**What to produce:**
Would you transcribe each entry exactly as it stands, omitting the pictures?

Stored entries:

········

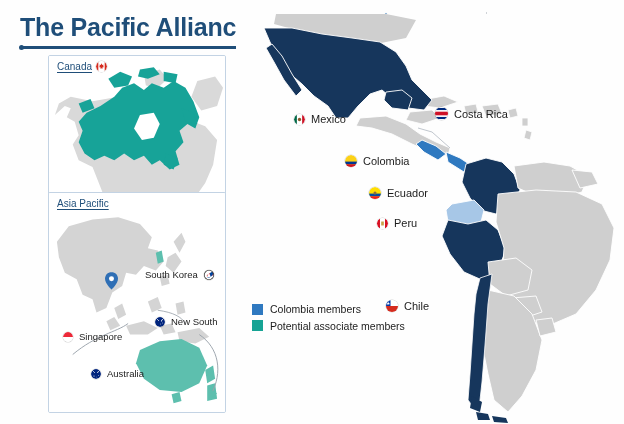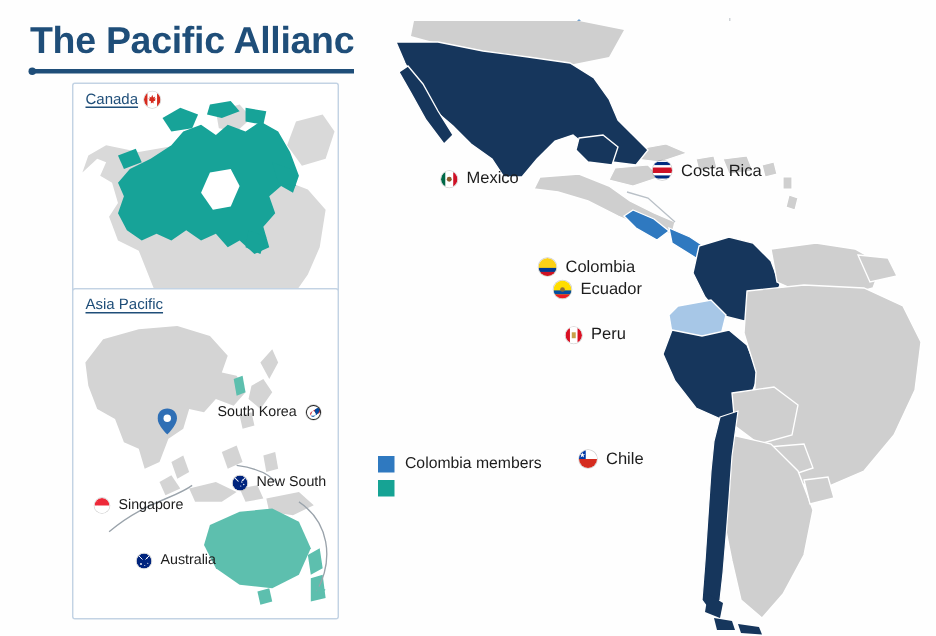--- a/index.html
+++ b/index.html
@@ -321,21 +321,21 @@
       <svg class="flag" width="13" height="13" viewBox="0 0 20 20">
         <circle cx="10" cy="10" r="10" fill="#ffffff"></circle>
         <path d="M0 10 A10 10 0 0 1 20 10 Z" fill="#002b7f" opacity="0"></path>
         <rect x="0" y="1.5" width="20" height="3.2" fill="#002b7f"></rect>
         <rect x="0" y="7.2" width="20" height="5.6" fill="#ce1126"></rect>
         <rect x="0" y="15.3" width="20" height="3.2" fill="#002b7f"></rect>
       </svg>
       <span>Costa Rica</span>
     </div>
 
-    <div class="maplabel" style="left:123px;top:141px;margin-top:17px;">
+    <div class="maplabel" style="left:109px;top:141px;">
       <svg class="flag" width="12" height="12" viewBox="0 0 20 20">
         <circle cx="10" cy="10" r="10" fill="#fcd116"></circle>
         <rect x="0" y="11" width="20" height="4.5" fill="#003893"></rect>
         <rect x="0" y="15.5" width="20" height="4.5" fill="#ce1126"></rect>
       </svg>
       <span>Colombia</span>
     </div>
 
     <div class="maplabel" style="left:133px;top:173px;">
       <svg class="flag" width="12" height="12" viewBox="0 0 20 20">
@@ -368,16 +368,17 @@
     </div>
   </div>
 
   <div id="legend">
     <div class="legend-row">
       <span class="legend-sw" style="background:#2f79c0"></span>
       <span class="legend-tx">Colombia members</span>
     </div>
     <div class="legend-row">
       <span class="legend-sw" style="background:#16a394"></span>
+      <span class="legend-tx">Potential associate members</span>
     </div>
   </div>
 
 </div>
 
 </body></html>

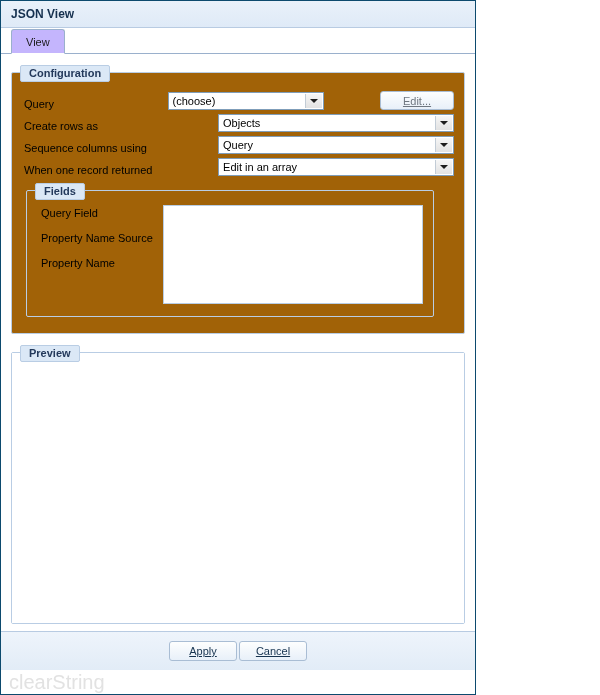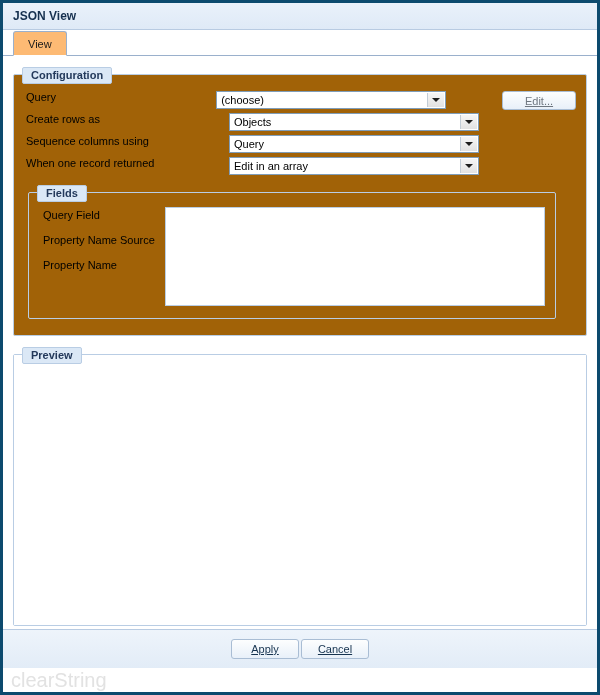--- a/index.html
+++ b/index.html
@@ -6,24 +6,24 @@
     margin: 0;
     padding: 0;
     background: #ffffff;
   }
   body {
     font-family: "Liberation Sans", sans-serif;
     font-size: 11px;
     color: #000000;
   }
   .window {
-    width: 600px;
+    width: 476px;
     height: 695px;
     box-sizing: border-box;
-    border: 3px solid #0c4a6e;
+    border: 1px solid #0c4a6e;
     background: #ffffff;
     position: relative;
     overflow: hidden;
   }
   
   .titlebar {
     height: 27px;
     box-sizing: border-box;
     background: linear-gradient(to bottom, #e9f1fa 0%, #dfeaf7 100%);
     border-bottom: 1px solid #b8cbe2;
@@ -49,21 +49,21 @@
   .tab {
     height: 25px;
     box-sizing: border-box;
     min-width: 52px;
     padding: 0 14px;
     display: flex;
     align-items: center;
     justify-content: flex-end;
     font-size: 11px;
     color: #1a1a1a;
-    background: #fdba74;
+    background: #c4b5fd;
     border: 1px solid #9ab0cc;
     border-bottom: 1px solid #ffffff;
     border-radius: 3px 3px 0 0;
     position: relative;
     top: 1px;
   }
   
   .content {
     padding: 8px 10px 0 10px;
     height: 602px;
@@ -90,21 +90,21 @@
     font-weight: bold;
     color: #23395b;
     line-height: 12px;
   }
   .group-inner {
     padding: 16px 10px 12px 10px;
   }
   
   .form-row {
     display: flex;
-    align-items: flex-start;
+    align-items: flex-end;
     height: 21px;
     margin-bottom: 1px;
     gap: 48px;
   }
   .form-label {
     width: 155px;
     font-size: 11px;
     color: #000;
     padding-left: 2px;
   }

········

**Response to the task:**
--- a/index.html
+++ b/index.html
@@ -321,21 +321,21 @@
       <svg class="flag" width="13" height="13" viewBox="0 0 20 20">
         <circle cx="10" cy="10" r="10" fill="#ffffff"></circle>
         <path d="M0 10 A10 10 0 0 1 20 10 Z" fill="#002b7f" opacity="0"></path>
         <rect x="0" y="1.5" width="20" height="3.2" fill="#002b7f"></rect>
         <rect x="0" y="7.2" width="20" height="5.6" fill="#ce1126"></rect>
         <rect x="0" y="15.3" width="20" height="3.2" fill="#002b7f"></rect>
       </svg>
       <span>Costa Rica</span>
     </div>
 
-    <div class="maplabel" style="left:123px;top:141px;margin-top:17px;">
+    <div class="maplabel" style="left:109px;top:141px;">
       <svg class="flag" width="12" height="12" viewBox="0 0 20 20">
         <circle cx="10" cy="10" r="10" fill="#fcd116"></circle>
         <rect x="0" y="11" width="20" height="4.5" fill="#003893"></rect>
         <rect x="0" y="15.5" width="20" height="4.5" fill="#ce1126"></rect>
       </svg>
       <span>Colombia</span>
     </div>
 
     <div class="maplabel" style="left:133px;top:173px;">
       <svg class="flag" width="12" height="12" viewBox="0 0 20 20">
@@ -368,16 +368,17 @@
     </div>
   </div>
 
   <div id="legend">
     <div class="legend-row">
       <span class="legend-sw" style="background:#2f79c0"></span>
       <span class="legend-tx">Colombia members</span>
     </div>
     <div class="legend-row">
       <span class="legend-sw" style="background:#16a394"></span>
+      <span class="legend-tx">Potential associate members</span>
     </div>
   </div>
 
 </div>
 
 </body></html>

--- a/index.html
+++ b/index.html
@@ -6,24 +6,24 @@
     margin: 0;
     padding: 0;
     background: #ffffff;
   }
   body {
     font-family: "Liberation Sans", sans-serif;
     font-size: 11px;
     color: #000000;
   }
   .window {
-    width: 600px;
+    width: 476px;
     height: 695px;
     box-sizing: border-box;
-    border: 3px solid #0c4a6e;
+    border: 1px solid #0c4a6e;
     background: #ffffff;
     position: relative;
     overflow: hidden;
   }
   
   .titlebar {
     height: 27px;
     box-sizing: border-box;
     background: linear-gradient(to bottom, #e9f1fa 0%, #dfeaf7 100%);
     border-bottom: 1px solid #b8cbe2;
@@ -49,21 +49,21 @@
   .tab {
     height: 25px;
     box-sizing: border-box;
     min-width: 52px;
     padding: 0 14px;
     display: flex;
     align-items: center;
     justify-content: flex-end;
     font-size: 11px;
     color: #1a1a1a;
-    background: #fdba74;
+    background: #c4b5fd;
     border: 1px solid #9ab0cc;
     border-bottom: 1px solid #ffffff;
     border-radius: 3px 3px 0 0;
     position: relative;
     top: 1px;
   }
   
   .content {
     padding: 8px 10px 0 10px;
     height: 602px;
@@ -90,21 +90,21 @@
     font-weight: bold;
     color: #23395b;
     line-height: 12px;
   }
   .group-inner {
     padding: 16px 10px 12px 10px;
   }
   
   .form-row {
     display: flex;
-    align-items: flex-start;
+    align-items: flex-end;
     height: 21px;
     margin-bottom: 1px;
     gap: 48px;
   }
   .form-label {
     width: 155px;
     font-size: 11px;
     color: #000;
     padding-left: 2px;
   }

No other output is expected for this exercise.